■ WORK TASK ■
Report every line of the records beneath this task that holds the string "border".

■ DATASET RECORDS ■
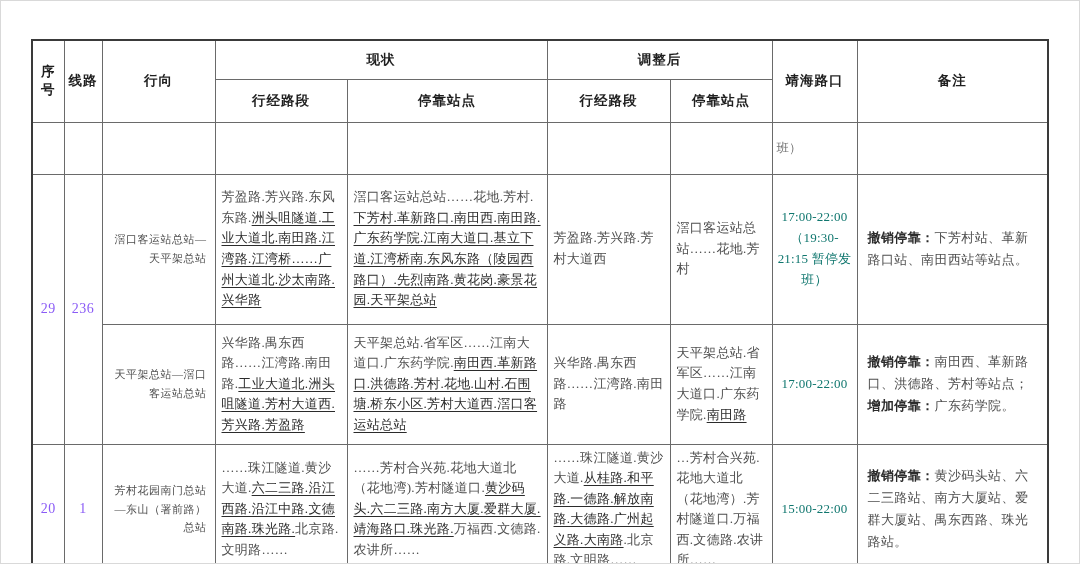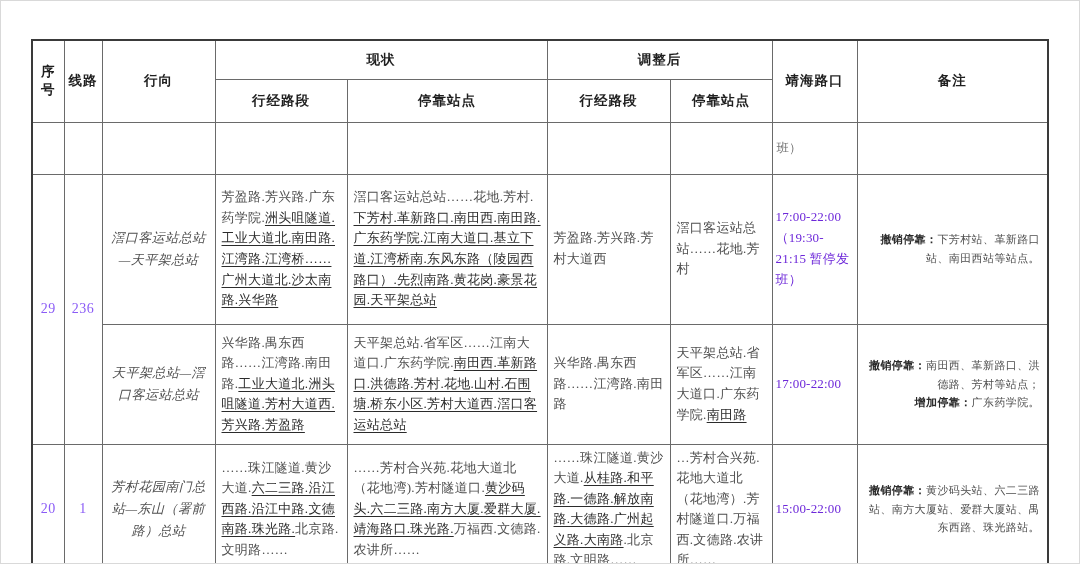--- a/index.html
+++ b/index.html
@@ -42,47 +42,47 @@
   .h-29a{height:150px;}
   .h-29b{height:120px;}
   .h-30{height:113px;}
   .cell-num{
     text-align:center;
     font-size:14px;
     color:#8b5cf6;
     letter-spacing:0.5px;
   }
   .cell-dir{
-    text-align:center;
-    font-size:13px;
+    text-align:right;
+    font-size:11px;
     line-height:1.7;
     padding:3px 8px;
     letter-spacing:0.5px;
-    font-style:italic;
   }
   .cell-rich{
     font-size:13px;
     line-height:1.58;
     text-align:left;
     padding:3px 5px 3px 6px;
     letter-spacing:0.3px;
     white-space:pre-wrap;
     word-break:break-all;
   }
   .cell-time{
+    text-align:center;
     font-size:13px;
     line-height:1.6;
     padding:2px 3px;
-    color:#6d28d9;
+    color:#0f766e;
     letter-spacing:0.2px;
   }
   .cell-remarks{
-    font-size:11px;
+    font-size:13px;
     line-height:1.7;
-    text-align:right;
+    text-align:left;
     padding:3px 7px 3px 10px;
     letter-spacing:0.4px;
     white-space:pre-wrap;
     margin-top:20px;
   }
   .cell-carry-time{
     vertical-align:top;
     text-align:left;
     font-size:12.5px;
     color:#707070;
@@ -136,21 +136,21 @@
         <td></td>
         <td></td>
         <td></td>
         <td class="cell-carry-time">班）</td>
         <td></td>
       </tr>
       <tr class="h-29a">
         <td rowspan="2" class="cell-num">29</td>
         <td rowspan="2" class="cell-num">236</td>
         <td class="cell-dir">滘口客运站总站—天平架总站</td>
-        <td class="cell-rich"><span>芳盈路.芳兴路.广东药学院.</span><span class="seg-bu">洲头咀隧道.工业大道北.南田路.江湾路.江湾桥……广州大道北.沙太南路.兴华路</span></td>
+        <td class="cell-rich"><span>芳盈路.芳兴路.东风东路.</span><span class="seg-bu">洲头咀隧道.工业大道北.南田路.江湾路.江湾桥……广州大道北.沙太南路.兴华路</span></td>
         <td class="cell-rich"><span>滘口客运站总站……花地.芳村.</span><span class="seg-bu">下芳村.革新路口.南田西.南田路.广东药学院.江南大道口.基立下道.江湾桥南.东风东路（陵园西路口）.先烈南路.黄花岗.豪景花园.天平架总站</span></td>
         <td class="cell-rich"><span>芳盈路.芳兴路.芳村大道西</span></td>
         <td class="cell-rich"><span>滘口客运站总站……花地.芳村</span></td>
         <td class="cell-time">17:00-22:00（19:30-21:15 暂停发班）</td>
         <td class="cell-remarks"><span class="seg-b">撤销停靠：</span><span>下芳村站、革新路口站、南田西站等站点。</span></td>
       </tr>
       <tr class="h-29b">
         <td class="cell-dir">天平架总站—滘口客运站总站</td>
         <td class="cell-rich"><span>兴华路.禺东西路……江湾路.南田路.</span><span class="seg-bu">工业大道北.洲头咀隧道.芳村大道西.芳兴路.芳盈路</span></td>
         <td class="cell-rich"><span>天平架总站.省军区……江南大道口.广东药学院.</span><span class="seg-bu">南田西.革新路口.洪德路.芳村.花地.山村.石围塘.桥东小区.芳村大道西.滘口客运站总站</span></td>

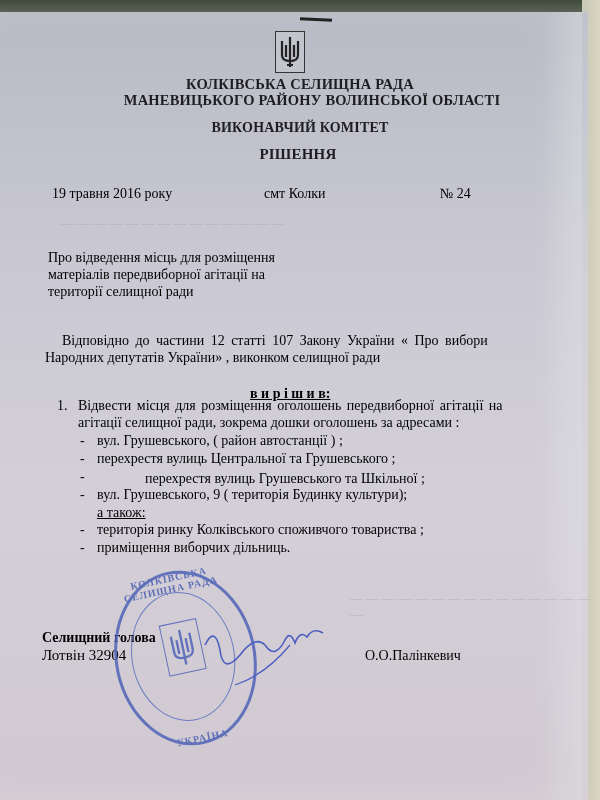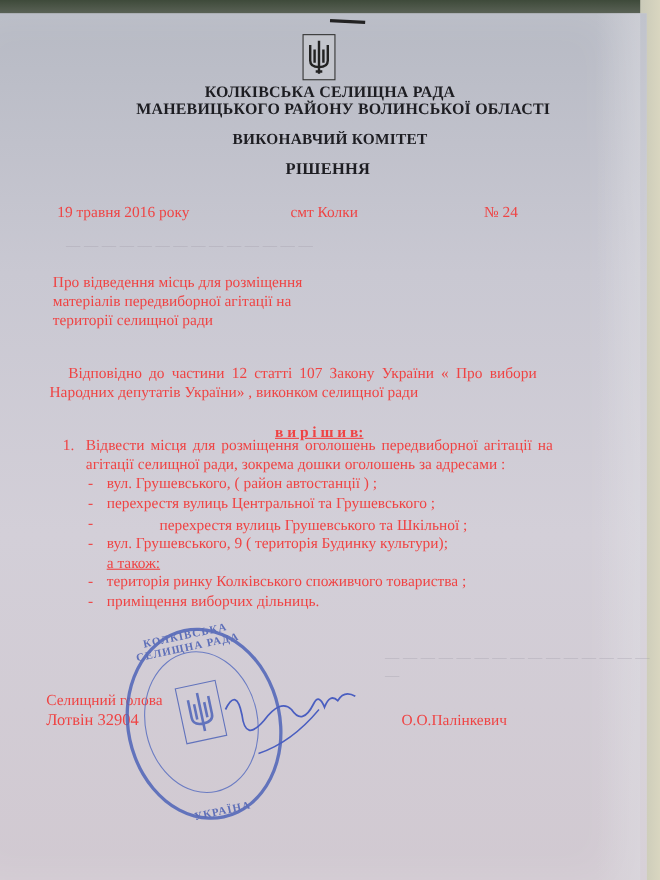--- a/index.html
+++ b/index.html
@@ -26,21 +26,21 @@
     filter: blur(0.6px);
   }
   .topmark { position:absolute; left:300px; top:18px; width:32px; height:3px; background:#222; transform:rotate(3deg); }
   .emblem {
     position:absolute; left:275px; top:31px; width:28px; height:40px;
     border:1px solid #333; display:flex; align-items:center; justify-content:center;
     background:#c3c5cc;
   }
   .emblem svg { width:22px; height:34px; }
   .hdr { position:absolute; left:0; width:600px; text-align:center; font-weight:bold; color:#1d1d22; font-size:14.5px; letter-spacing:0.2px; }
-  .t { position:absolute; color:#ef4444; font-size:14px; white-space:nowrap; }
+  .t { position:absolute; color:#000000; font-size:14px; white-space:nowrap; }
   .b { font-weight:bold; }
   .stamp {
     position:absolute; left:115px; top:570px; width:135px; height:170px;
     border:3px solid #4f64b8; border-radius:50%; transform:rotate(-12deg);
     opacity:0.85;
   }
   .stamp-inner {
     position:absolute; left:14px; top:18px; width:101px; height:128px;
     border:1.5px solid #5a6fc0; border-radius:50%;
   }
@@ -104,21 +104,21 @@
 <div class="t" style="left:80px;top:469px;">-</div>
 <div class="t" style="left:97px;top:471px;margin-left:48px;">перехрестя вулиць Грушевського та Шкільної ;</div>
 <div class="t" style="left:80px;top:487px;">-</div>
 <div class="t" style="left:97px;top:487px;">вул. Грушевського, 9 ( територія Будинку культури);</div>
 <div class="t" style="left:97px;top:505px;text-decoration:underline;">а також:</div>
 <div class="t" style="left:80px;top:522px;">-</div>
 <div class="t" style="left:97px;top:522px;">територія ринку Колківського споживчого товариства ;</div>
 <div class="t" style="left:80px;top:540px;">-</div>
 <div class="t" style="left:97px;top:540px;">приміщення виборчих дільниць.</div>
 
-<div class="t" style="left:42px;top:630px;">Селищний голова</div>
+<div class="t" style="left:42px;top:630px;font-weight:bold;">Селищний голова</div>
 <div class="t" style="left:42px;top:647px;font-size:15px;">Лотвін   32904</div>
 <div class="t" style="left:365px;top:628px;margin-top:20px;">О.О.Палінкевич</div>
 
 <div class="stamp">
   <div class="stamp-text-top">КОЛКІВСЬКА СЕЛИЩНА РАДА</div>
   <div class="stamp-inner"></div>
   <div class="stamp-emblem">
     <svg viewBox="0 0 22 34">
       <path d="M11 2 L11 26 M3 6 L3 20 Q3 26 11 26 Q19 26 19 20 L19 6 M7 10 L7 22 M15 10 L15 22 M11 26 L11 32" stroke="#4f64b8" stroke-width="2" fill="none"></path>
     </svg>

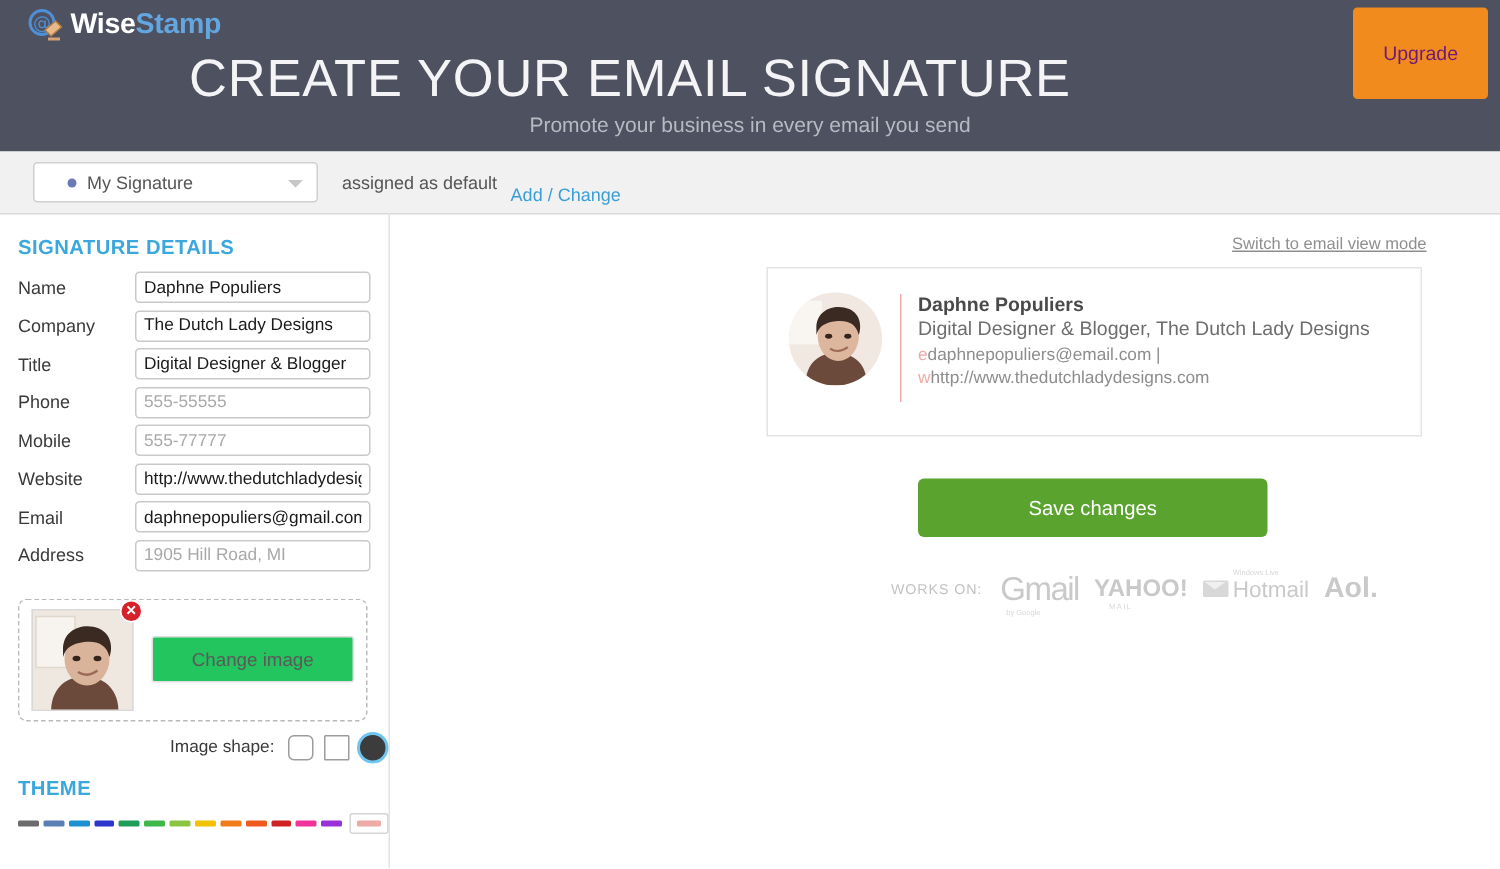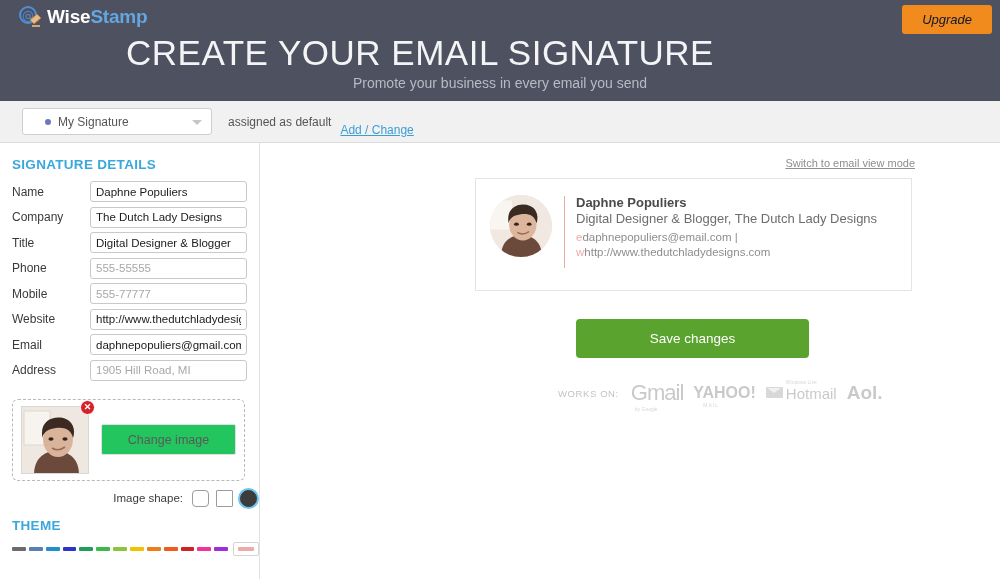--- a/index.html
+++ b/index.html
@@ -20,24 +20,24 @@
     position: absolute; left: 18px; top: 5px;
     display: flex; align-items: center; gap: 5px;
   }
   .logo-mark { width: 24px; height: 24px; position: relative; }
   .logo-text { font-size: 19px; font-weight: bold; letter-spacing: -0.2px; }
   .logo-text .w { color: #ffffff; }
   .logo-text .s { color: #63a6e0; }
 
   .upgrade-btn {
     position: absolute; right: 8px; top: 5px;
-    background: #f28b1e; color: #0f172a;
+    background: #f28b1e; color: #701a75;
     border: none; border-radius: 3px;
     font-size: 13px; font-family: "Liberation Sans", sans-serif;
-    padding: 7px 20px; cursor: pointer; font-style: italic;
+    padding: 23px 20px; cursor: pointer;
   }
 
   .hero-title {
     position: absolute; top: 33px; left: 0; width: 840px;
     text-align: center; color: #f4f4f6;
     font-size: 35px; font-weight: normal; letter-spacing: 0.5px;
   }
   .hero-sub {
     position: absolute; top: 75px; left: 0; width: 1000px;
     text-align: center; color: #b8bac3; font-size: 14px;
@@ -64,25 +64,25 @@
   }
   .sig-caret {
     position: absolute; right: 9px; top: 11px;
     width: 0; height: 0;
     border-left: 5px solid transparent; border-right: 5px solid transparent;
     border-top: 5px solid #c6c6c6;
   }
   .sig-assigned { margin-left: 16px; font-size: 12px; color: #555; }
   .sig-link {
     margin-left: 9px; font-size: 12px; color: #3b9fd6;
-    text-decoration: underline; cursor: pointer; margin-top: 16px;
-  }
-
-  
-  .body-wrap { position: relative; width: 1000px; height: 436px; display: flex; }
+    cursor: pointer; margin-top: 16px;
+  }
+
+  
+  .body-wrap { position: relative; width: 1000px; height: 436px; display: flex; gap: 36px; }
   .left-col {
     width: 260px; height: 436px;
     border-right: 1px solid #e2e2e2;
     padding: 14px 0 0 12px;
     position: relative;
   }
   .right-col { flex: 1; position: relative; padding-top: 14px; }
 
   .sec-title {
     color: #3ba8dd; font-size: 13.5px; font-weight: bold;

■ REPLY TO THE TASK ■
     border:1px solid #333; display:flex; align-items:center; justify-content:center;
     border:3px solid #4f64b8; border-radius:50%; transform:rotate(-12deg);
     border:1.5px solid #5a6fc0; border-radius:50%;
     border: none; border-radius: 3px;
     border-left: 5px solid transparent; border-right: 5px solid transparent;
     border-top: 5px solid #c6c6c6;
     border-right: 1px solid #e2e2e2;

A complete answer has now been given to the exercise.